I've been working on refactoring DocumentsWriter to make it more
modular, so that adding new indexing functionality (like column-stride
LUCENE-1231) is just a matter of adding a plugin into
the indexing chain.
This is an initial step towards flexible indexing (but there is still
alot more to do!).
And it's very much still a work in progress – there are intemittant
thread safety issues, I need to add tests cases and test/iterate on
performance, many "nocommits", etc. This is a snapshot of my current
The approach introduces "consumers" (abstract classes defining the
interface) at different levels during indexing. EG DocConsumer
consumes the whole document. DocFieldConsumer consumes separate
fields, one at a time. InvertedDocConsumer consumes tokens produced
by running each field through the analyzer. TermsHashConsumer writes
its own bytes into in-memory posting lists stored in byte slices,
indexed by term, etc.
DocumentsWriter*.java is then much simpler: it only interacts with a
DocConsumer and has no idea what that consumer is doing. Under that
DocConsumer there is a whole "indexing chain" that does the real work:
- NormsWriter holds norms in memory and then flushes them to _X.nrm.

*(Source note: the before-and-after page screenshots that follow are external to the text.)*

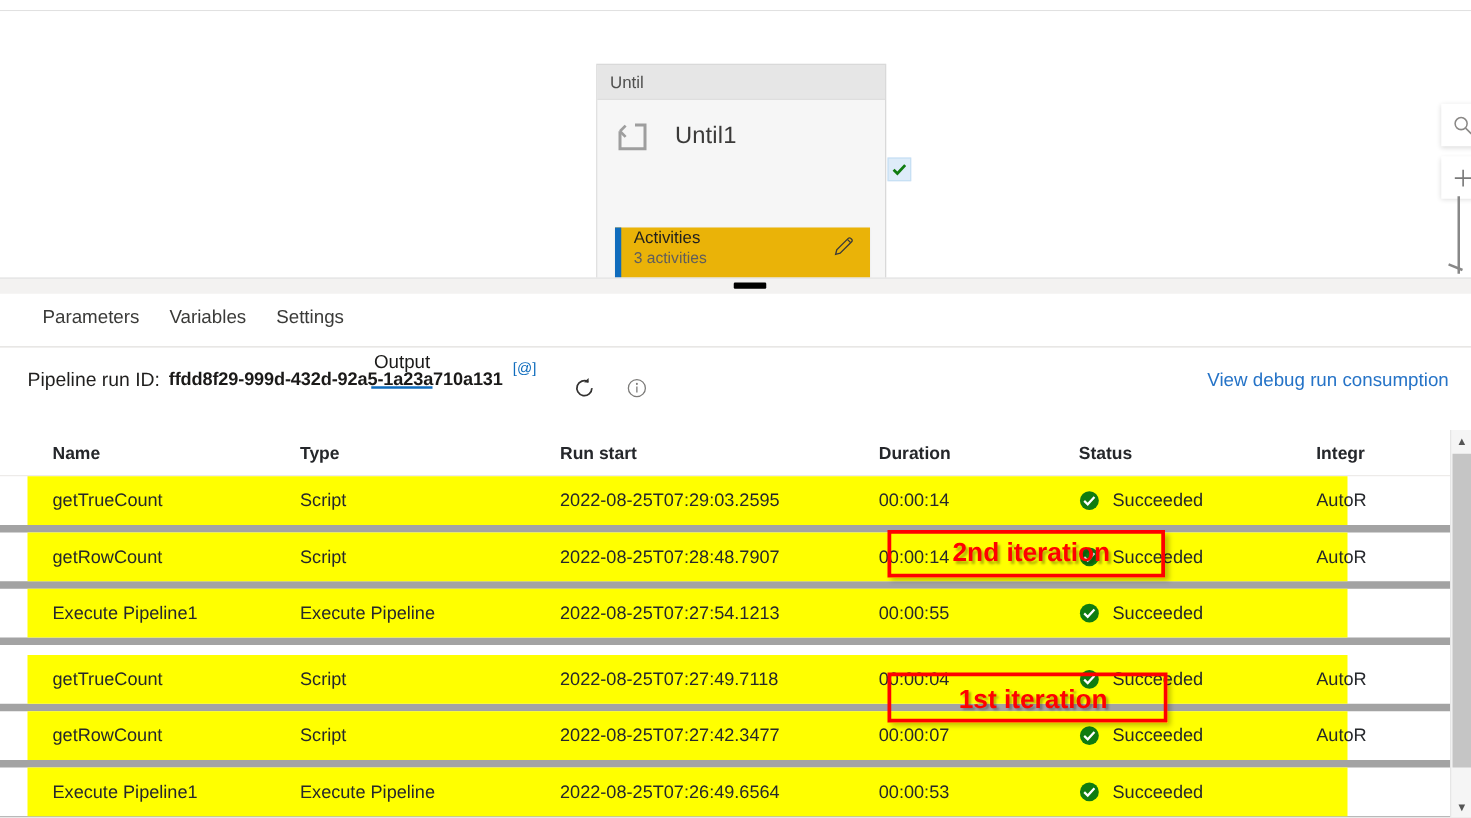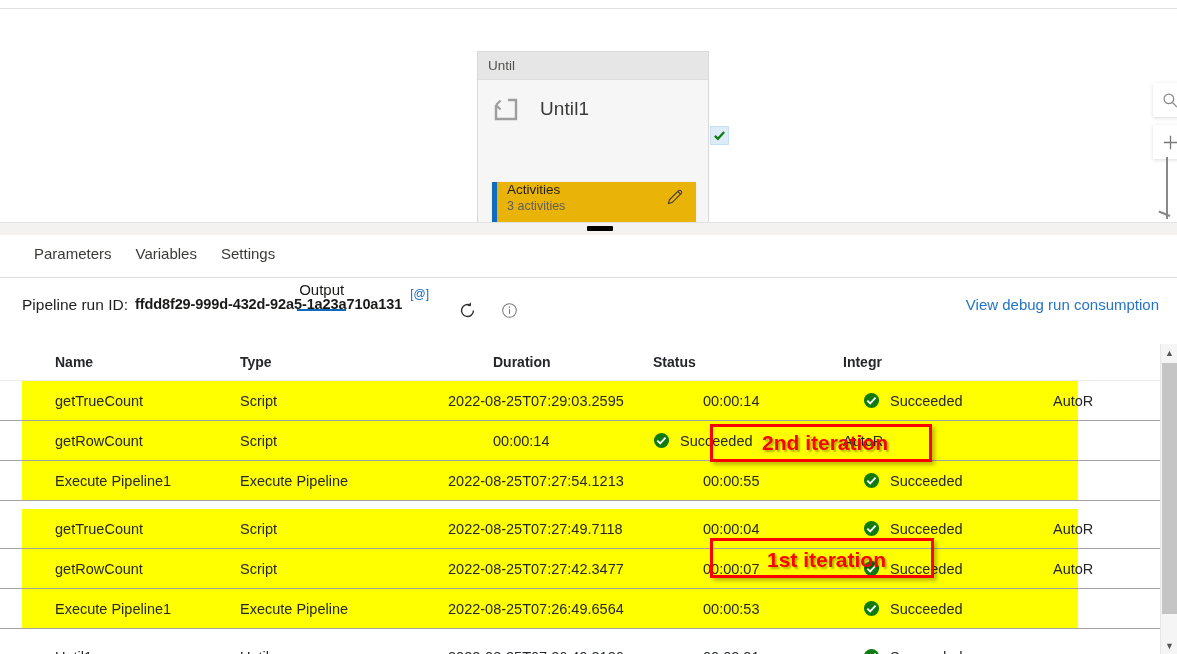--- a/index.html
+++ b/index.html
@@ -263,30 +263,30 @@
   }
   .thead .cell {
     font-size: 14px;
     font-weight: bold;
     color: #25272b;
   }
   .trow {
     display: flex;
     height: 39px;
     align-items: center;
-    border-bottom: 1px solid #a3a3a3;
+    border-bottom: 6px solid #a3a3a3;
     position: relative;
   }
   .trow .cell {
     font-size: 14.5px;
     color: #25272b;
     white-space: nowrap;
     overflow: hidden;
   }
-  .c-name     { width: 240px; padding-left: 55px; box-sizing: border-box; }
+  .c-name     { width: 240px; padding-left: 42px; box-sizing: border-box; }
   .c-type     { width: 208px; box-sizing: border-box; }
   .c-start    { width: 210px; box-sizing: border-box; }
   .c-duration { width: 205px; box-sizing: border-box; padding-left: 45px; }
   .c-status   { width: 190px; box-sizing: border-box; display:flex; align-items:center; }
   .c-integ    { width: 124px; box-sizing: border-box; }
 
   .status-check {
     width: 17px; height: 17px;
     margin-right: 10px;
     flex: 0 0 auto;
@@ -442,20 +442,21 @@
         <path d="M9 7.6 L9 12.8" stroke="#7c7b79" stroke-width="1.1"></path>
       </svg>
     </span>
     <span class="debug-link">View debug run consumption</span>
   </div>
 
   <div class="table-wrap">
     <div class="thead" id="thead">
         <div class="cell c-name">Name</div>
         <div class="cell c-type">Type</div>
+        <div class="cell c-start">Run start</div>
         <div class="cell c-duration">Duration</div>
         <div class="cell c-status">Status</div>
         <div class="cell c-integ">Integr</div>
       </div>
     <div id="tbody">
         <div class="trow">
           <div class="hl" style="left: 22px; top: 0px; height: 39px; width: 1056px;"></div>
           <div class="row-content">
             <div class="cell c-name">getTrueCount</div>
             <div class="cell c-type">Script</div>
@@ -469,20 +470,21 @@
               <span class="status-text">Succeeded</span>
             </div>
             <div class="cell c-integ">AutoR</div>
           </div>
         </div>
         <div class="trow">
           <div class="hl" style="left: 22px; top: 0px; height: 39px; width: 1056px;"></div>
           <div class="row-content">
             <div class="cell c-name">getRowCount</div>
             <div class="cell c-type">Script</div>
+            <div class="cell c-start">2022-08-25T07:28:48.7907</div>
             <div class="cell c-duration">00:00:14</div>
             <div class="cell c-status">
               <svg class="status-check" viewBox="0 0 18 18">
                 <circle cx="9" cy="9" r="8" fill="#107c10"></circle>
                 <path d="M4.6 9.2 L7.6 12.1 L13.3 5.9" fill="none" stroke="#ffffff" stroke-width="1.9"></path>
               </svg>
               <span class="status-text">Succeeded</span>
             </div>
             <div class="cell c-integ">AutoR</div>
           </div>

- FreqProxTermsWriter holds postings data in memory and then flushes
- StoredFieldsWriter flushes immediately to _X.fdx/fdt
- TermVectorsTermsWriter flushes immediately to _X.tvx/tvf/tvd
DocumentsWriter still manages things like flushing a segment, closing
doc stores, buffering & applying deletes, freeing memory, aborting
when necesary, etc.
In this first step, everything is package-private, and, the indexing
chain is hardwired (instantiated in DocumentsWriter) to the chain
currently matching Lucene trunk. Over time we can open this up.
There are no changes to the index file format.
For the most part this is just a [large] refactoring, except for these
two small actual changes:
- Improved concurrency with mixed large/small docs: previously the
thread state would be tied up when docs finished indexing
out-of-order. Now, it's not: instead I use a separate class to
hold any pending state to flush to the doc stores, and immediately
free up the thread state to index other docs.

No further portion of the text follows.